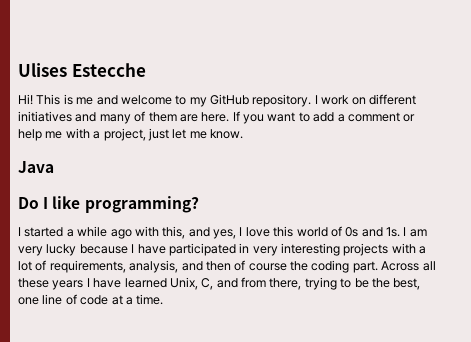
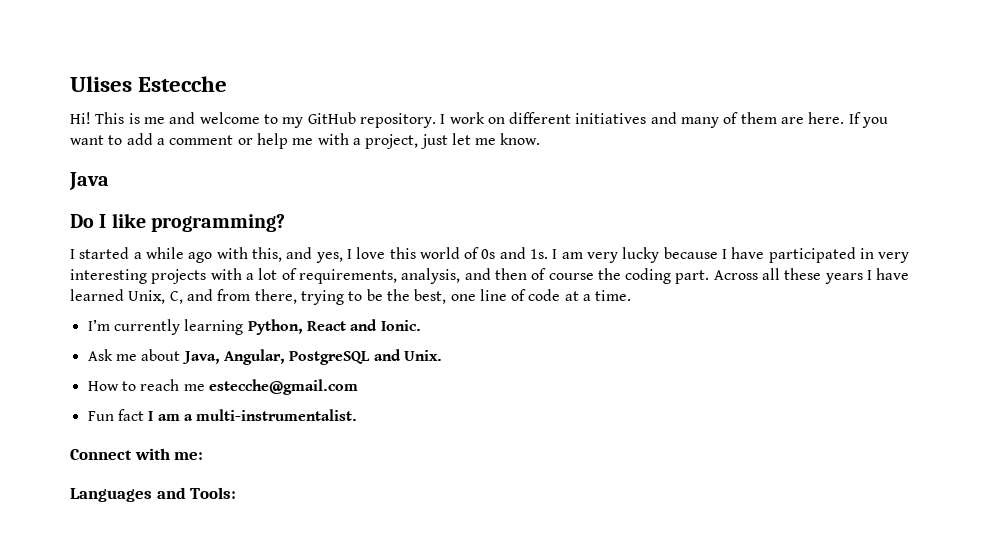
+ I’m currently learning Python, React and Ionic.
+ Ask me about Java, Angular, PostgreSQL and Unix.
+ How to reach me estecche@gmail.com
+ Fun fact I am a multi-instrumentalist.
+ Connect with me:
+ Languages and Tools:

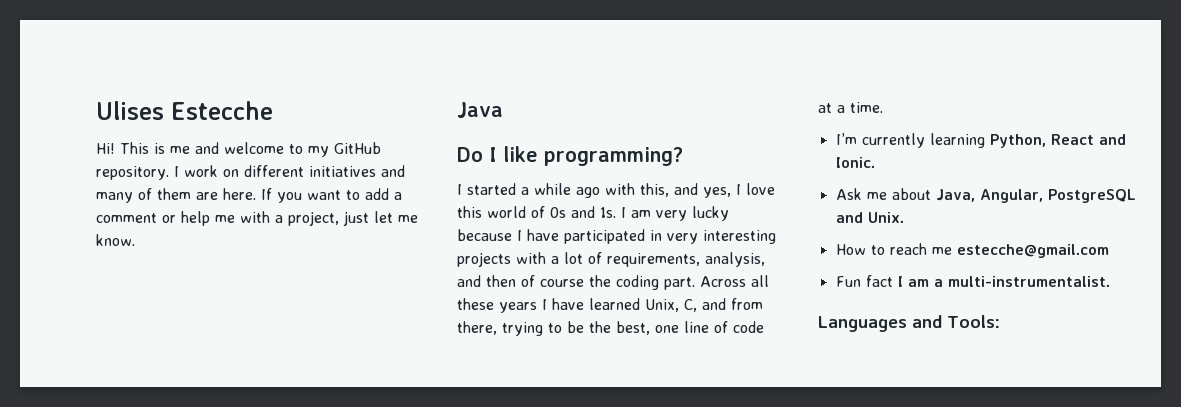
- Connect with me:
•••
_REQUIREMENT:_
Leave the pictures out, and please copy only the lines from the one with "reach me estecche@gmail.com" through the end of the listing.

_EXERCISE ANSWER:_
+ How to reach me estecche@gmail.com
+ Fun fact I am a multi-instrumentalist.
+ Connect with me:
+ Languages and Tools:

- Connect with me:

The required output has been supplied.